Die Konjunkturumfrage der Arge vom Herbst / Winter 2020 zeigt deutlich: 56 Prozent der hiesigen Unternehmen bewerten den Fachkräftemangel als größtes Geschäftsrisiko. Die Situation könnte sich noch gravierender darstellen, wenn nicht ausländische Fachkräfte bereits einen hohen Anteil des Bedarfs decken würden. Seit 2010 hat sich der Anteil ausländischer Arbeitnehmer in Rheinland-Pfalz nahezu  verdoppelt: Sie machen nun 12 Prozent aller sozialversicherungspflichtig Beschäftigten aus, wie Zahlen der Bundesagentur für Arbeit aus dem vergangenen Jahr belegen.
“Das FEG schafft nun endlich die Möglichkeit, nicht nur Akademiker, sondern auch beruflich Qualifizierte aus Drittstaaten einzustellen, kommentiert Arne Rössel, Sprecher der IHK-Arge. „Gleichwohl: die Hürden für Fachkräfte sind immer noch hoch, und wir brauchen Strukturen im Land, die den Betrieben die Anwendung der gesetzlichen Bestimmungen erleichtern.”

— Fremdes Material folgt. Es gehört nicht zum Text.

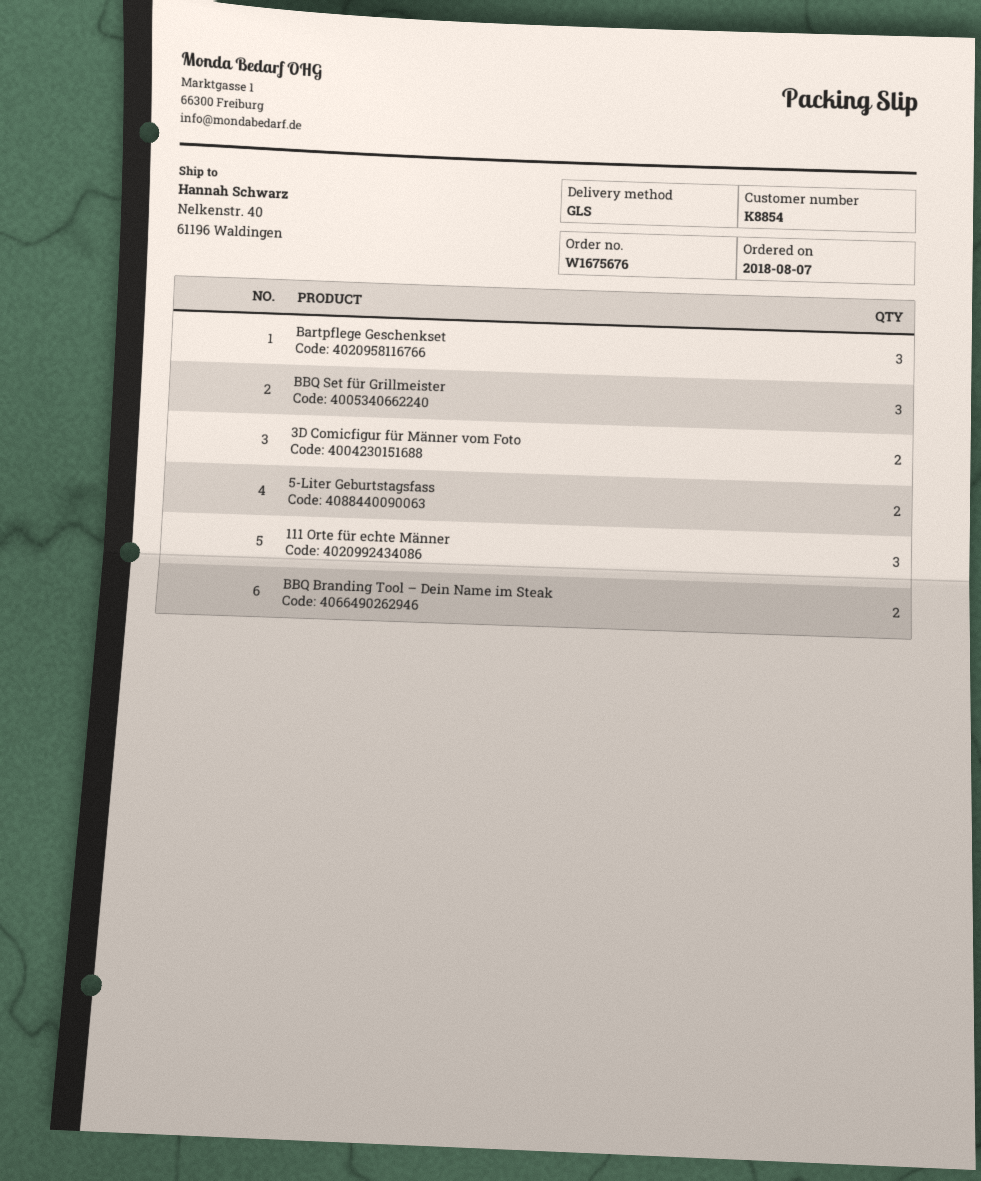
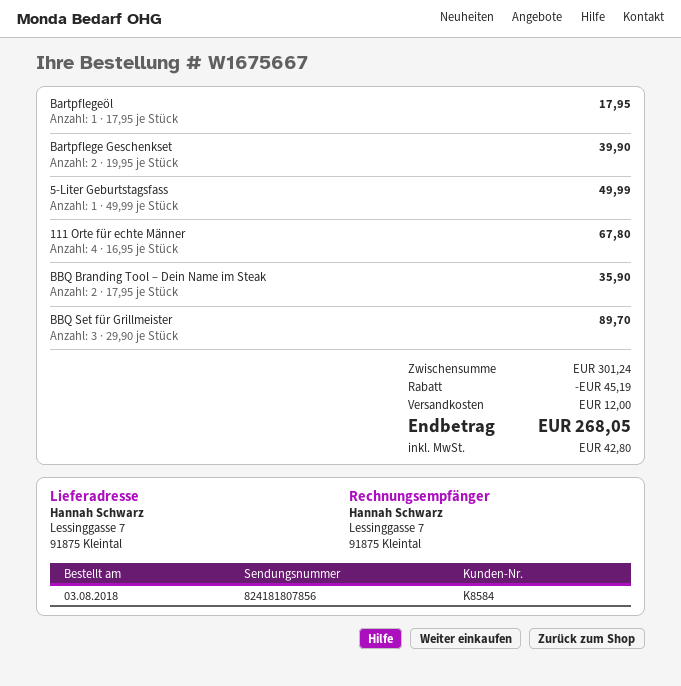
order number: W1675676 -> W1675667
order date: 2018-08-07 -> 2018-08-03
customer number: K8854 -> K8584
ship to: Nelkenstr. 40, 61196 Waldingen -> Lessinggasse 7, 91875 Kleintal
Bartpflege Geschenkset: 3 -> 2
3D Comicfigur für Männer vom Foto: 2 -> none
5-Liter Geburtstagsfass: 2 -> 1
111 Orte für echte Männer: 3 -> 4
Bartpflegeöl: none -> 1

Neben Sprachkenntnissen muss etwa mindestens eine teilweise Gleichwertigkeit der beruflichen Qualifikation vorliegen. Ob das FEG mit seinen umfangreichen Regelungen ein Erfolg wird, hängt wesentlich von den (behördlichen) Strukturen im Land und der Vernetzung aller beteiligten Akteure ab.

Was die Politik tun kann

1. Nachhaltige Unterstützung der zentralen Ausländerbehörde
Zum 1.1.2021 soll eine zentrale Ausländerbehörde in RLP als kompetenter Ansprechpartner für die Umsetzung des FEG eingerichtet sein. Diese benötigen nachhaltige und langfristige Unterstützung, um landesweit einheitliche Standards umsetzen zu können.

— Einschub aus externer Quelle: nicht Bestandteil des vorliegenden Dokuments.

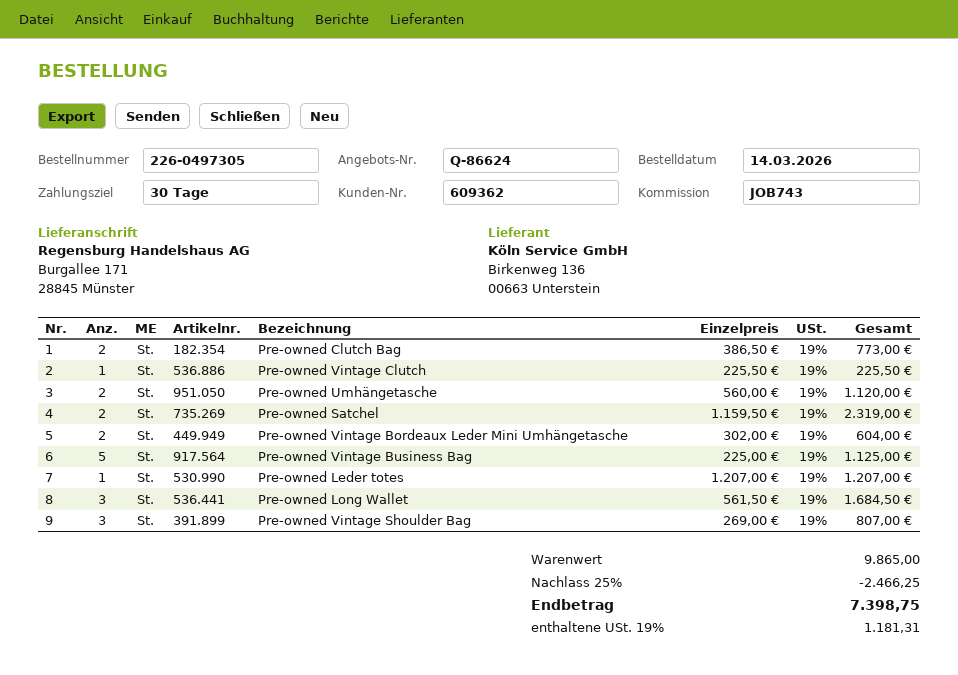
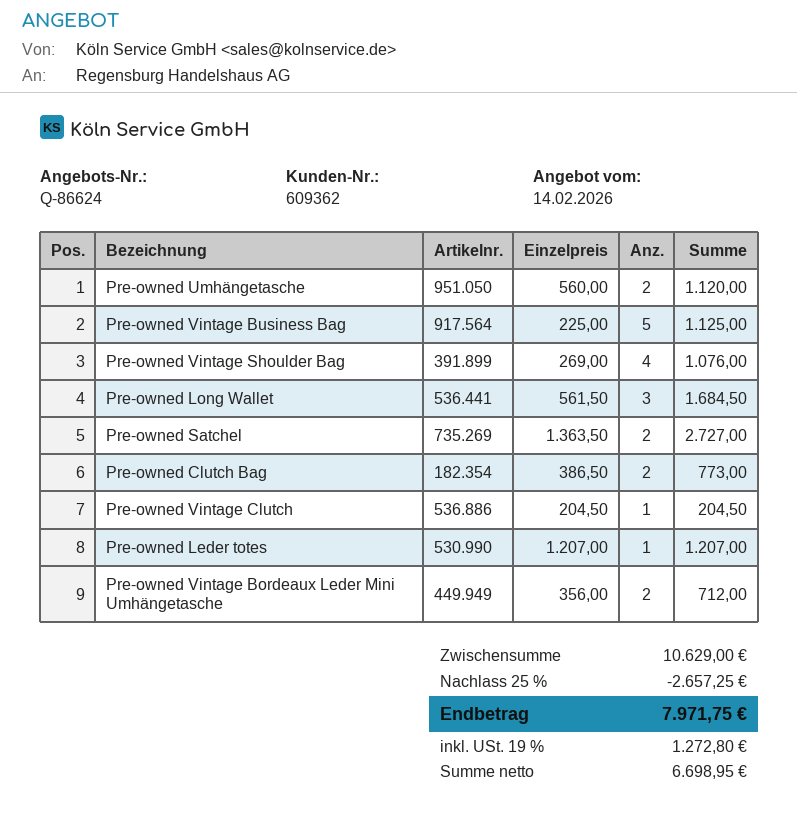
Pre-owned Vintage Clutch: 1 x 225.50 = 225.50 -> 1 x 204.50 = 204.50
Pre-owned Satchel: 2 x 1159.50 = 2319.00 -> 2 x 1363.50 = 2727.00
Pre-owned Vintage Bordeaux Leder Mini Umhängetasche: 2 x 302.00 = 604.00 -> 2 x 356.00 = 712.00
Pre-owned Vintage Shoulder Bag: 3 x 269.00 = 807.00 -> 4 x 269.00 = 1076.00
subtotal: 9865.00 -> 10629.00
discount: 25% = 2466.25 -> 25% = 2657.25
tax: 19% = 1181.31 -> 19% = 1272.80
total: 7398.75 -> 7971.75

2. Transparenter Informationsaustausch
Das Fachkräfteeinwanderungsgesetz ist ein erster Schritt hin zu einer systematischen Erwerbsmigration nach Deutschland und Rheinland-Pfalz. Welche Regelungen und Strukturen sich bewähren und wo nachgebessert werden muss, wird sich erst in den nächsten Monaten und Jahren zeigen. Um hier möglichst kurzfristig und bedarfsgerecht reagieren zu können, ist ein dauerhafter Dialog zwischen allen Beteiligten in Politik und Wirtschaft notwendig.

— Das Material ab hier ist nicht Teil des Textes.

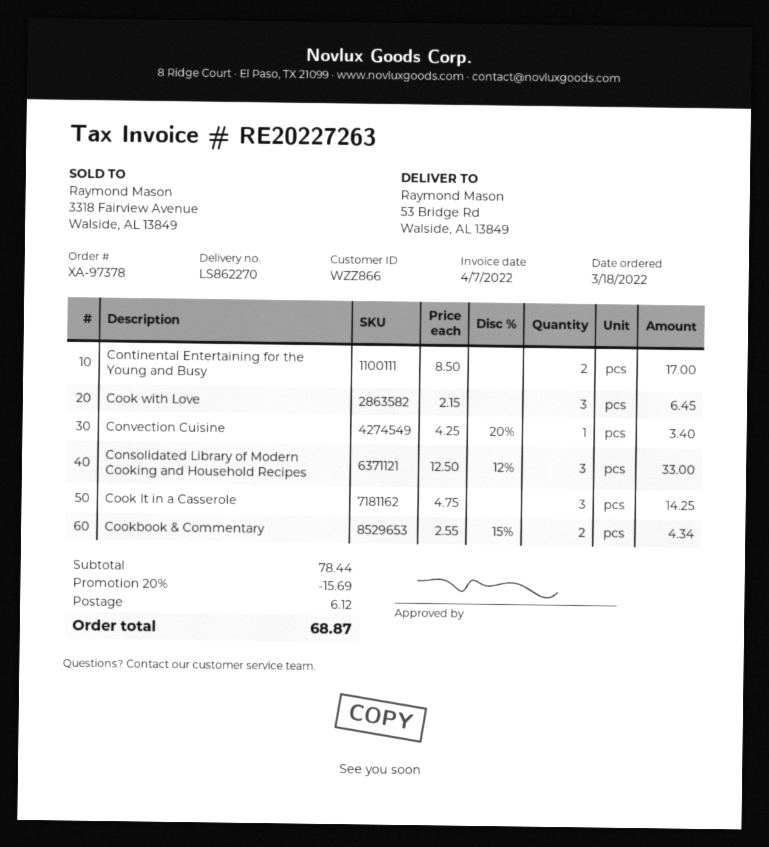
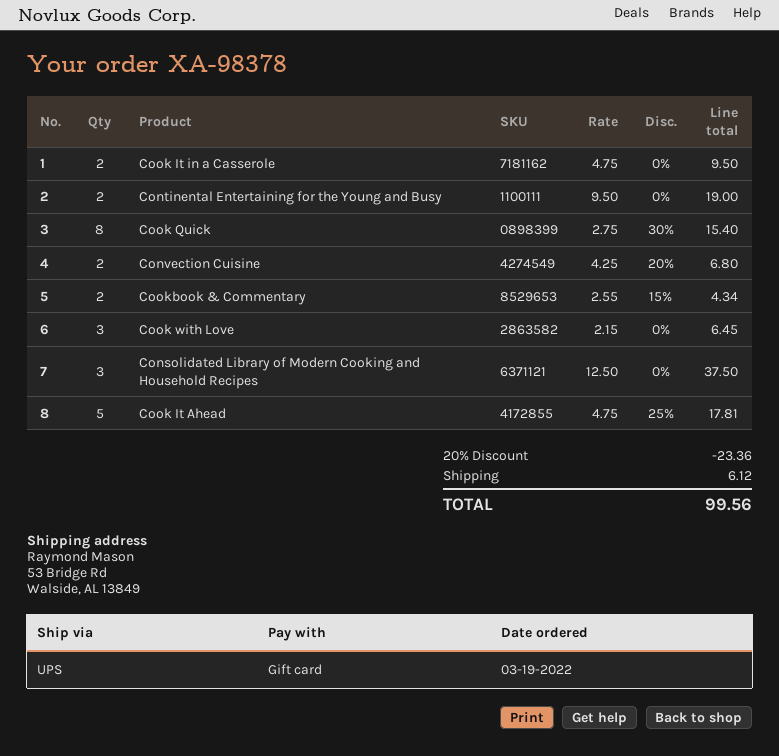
order number: XA-97378 -> XA-98378
order date: 2022-03-18 -> 2022-03-19
Continental Entertaining for the Young and Busy: 2 x 8.50 = 17.00 -> 2 x 9.50 = 19.00
Convection Cuisine: 1 x 4.25 - 20% = 3.40 -> 2 x 4.25 - 20% = 6.80
Consolidated Library of Modern Cooking and Household Recipes: 3 x 12.50 - 12% = 33.00 -> 3 x 12.50 = 37.50
Cook It in a Casserole: 3 x 4.75 = 14.25 -> 2 x 4.75 = 9.50
Cook Quick: none -> 8 x 2.75 - 30% = 15.40
Cook It Ahead: none -> 5 x 4.75 - 25% = 17.81
discount: 20% = 15.69 -> 20% = 23.36
total: 68.87 -> 99.56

3. Standortmarketing betreiben
Rheinland-Pfalz steht bei der Anwerbung ausländischer Fachkräfte im Wettbewerb mit anderen Regionen Deutschlands. Es gilt, an den relevanten Stellen, wie Auslandsvertretungen oder der Zentrale Auslands- und Fachvermittlung, für eine hohe Präsenz zu sorgen und für den Standort Rheinland-Pfalz zu werben.

Was die IHKs tun

Die IHK-Arbeitsgemeinschaft engagiert sich durch die Welcome Center gemeinsam mit der Landesregierung seit 2015 intensiv für internationale Fachkräfte auf dem rheinland-pfälzischen Arbeitsmarkt. Bereits heute bieten die IHKs ihren Mitgliedsunternehmen so ein umfangreiches Beratungsangebot zur Gewinnung und Integration ausländischer Fachkräfte an. Zudem unterstützen die Welcome Center ausländische Fachkräfte selbst bei beruflicher Anerkennung und Arbeitsmarktintegration. Seit ihrer Gründung haben die Welcome Center landesweit etwa 2.000 Beratungen durchgeführt.